HALOTESTIN Tablets contain fluoxymesterone, an androgenic hormone.
Fluoxymesterone is a white or nearly white, odorless, crystalline powder, melting at or about 240° C, with some decomposition. It is practically insoluble in water, sparingly soluble in alcohol, and slightly soluble in chloroform.
The chemical name for fluoxymesterone is androst-4-en-3-one, 9-fluoro-11,17-dihydroxy-17-methyl-, (11β,17β)-. The molecular formula is C20H29FO3 and the molecular weight 336.45.
The structural formula is represented below:
Each HALOTESTIN tablet, for oral administration, contains 2 mg, 5 mg or 10 mg fluoxymesterone. Inactive ingredients: calcium stearate, corn starch, FD&C Yellow No. 5, lactose, sorbic acid, sucrose, tragacanth. In addition, the 2 mg tablet contains FD&C Yellow No. 6 and the 5 mg and 10 mg contain FD&C Blue No. 2.
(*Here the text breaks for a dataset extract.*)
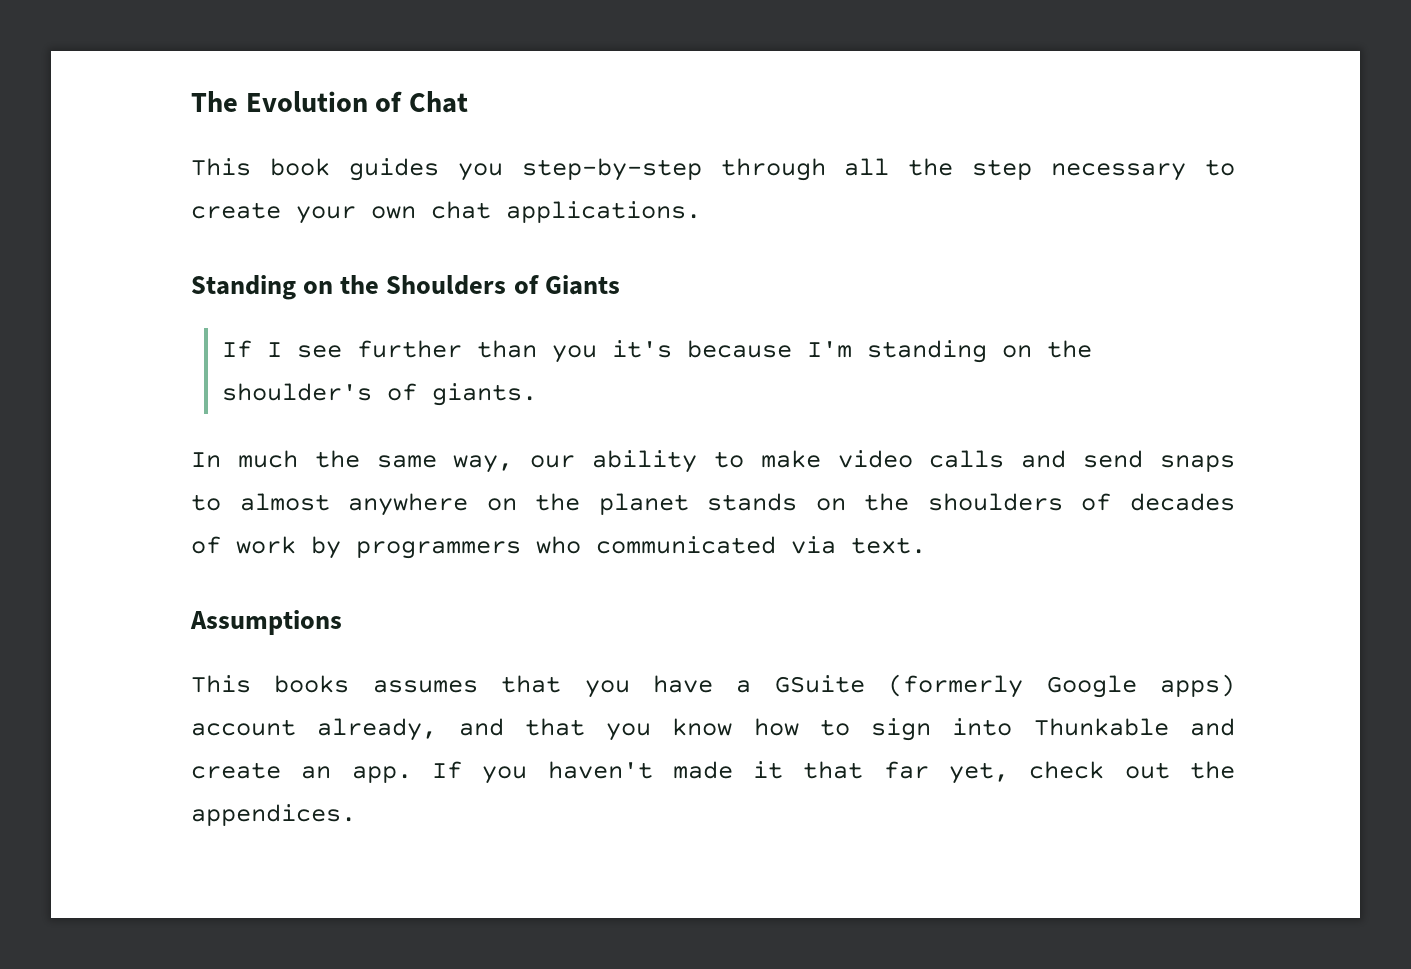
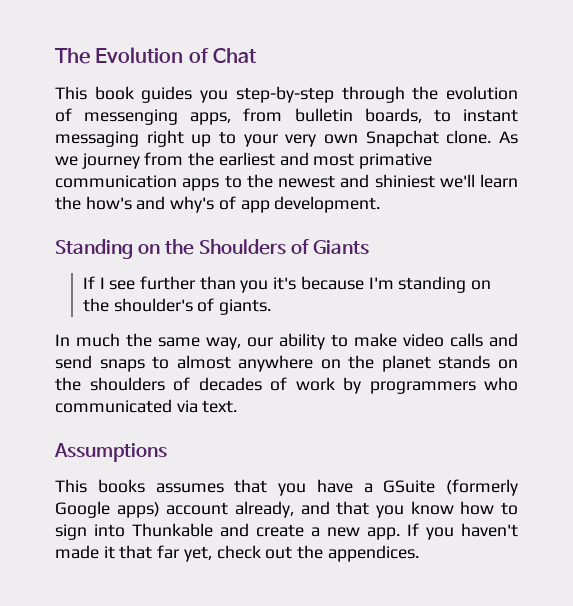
[844,158,1235,181] [191,201,701,224] all the step necessary to create your own chat applications. -> [412,86,518,100] [55,108,518,125] [55,130,518,147] [55,152,433,169] [55,174,518,191] [55,196,381,213] the evolution of messenging apps, from bulletin boards, to instant messaging right up to your very own Snapchat clone. As we journey from the earliest and most primative communication apps to the newest and shiniest we'll learn the how's and why's of app development.
[301,766,332,779] an -> [311,527,360,537] a new

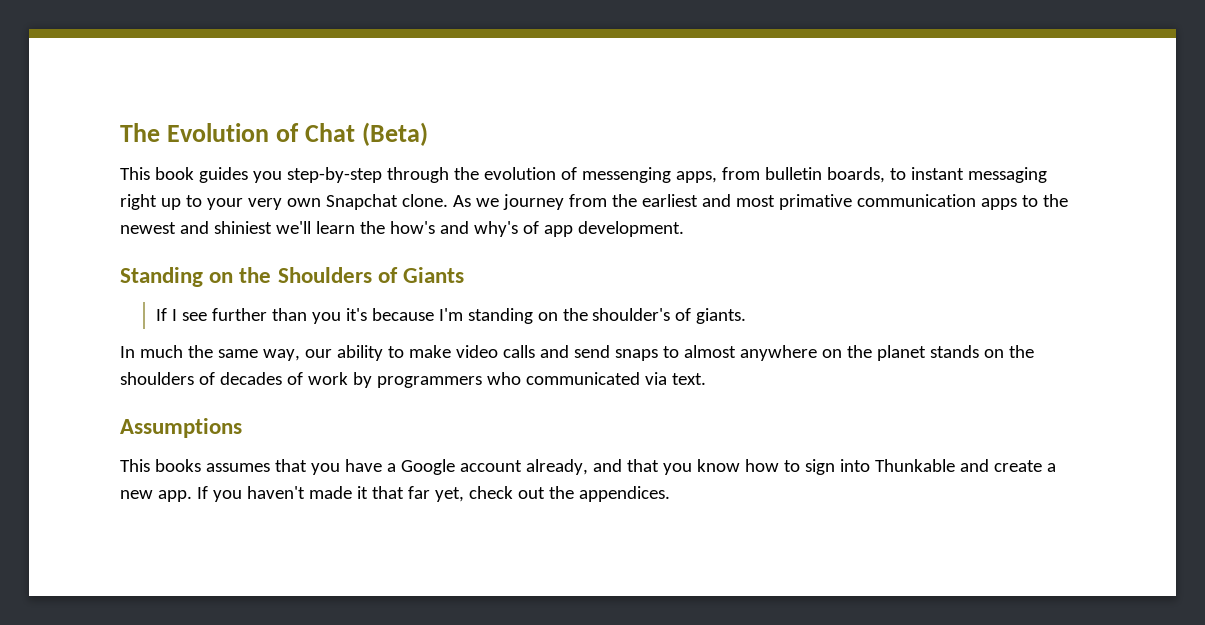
(258, 55) none -> [362,122,429,146] (Beta)
[383,479,518,496] [55,501,160,518] GSuite (formerly Google apps) -> [400,459,455,475] Google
Endogenous androgens are responsible for normal growth and development of the male sex organs and for maintenance of secondary sex characteristics. These effects include growth and maturation of the prostate, seminal vesicles, penis, and scrotum; development of male hair distribution, such as beard, pubic, chest, and axillary hair; laryngeal enlargement, vocal cord thickening, and alterations in body musculature and fat distribution. Drugs in this class also cause retention of nitrogen, sodium, potassium, and phosphorus, and decreased urinary excretion of calcium. Androgens have been reported to increase protein anabolism and decrease protein catabolism. Nitrogen balance is improved only when there is sufficient intake of calories and protein.
Androgens are responsible for the growth spurt of adolescence and for eventual termination of linear growth, brought about by fusion of the epiphyseal growth centers. In children, exogenous androgens accelerate linear growth rates, but may cause disproportionate advancement in bone maturation. Use over long periods may result in fusion of the epiphyseal growth centers and termination of the growth process. Androgens have been reported to stimulate production of red blood cells by enhancing production of erythropoietic stimulation factor.
During exogenous administration of androgens, endogenous testosterone release is inhibited through feedback inhibition of pituitary luteinizing hormone (LH). At large doses of exogenous androgens, spermatogenesis may also be suppressed through feedback inhibition of pituitary follicle stimulating hormone (FSH).
Inactivation of testosterone occurs primarily in the liver.
The half-life of fluoxymesterone after oral administration is approximately 9.2 hours.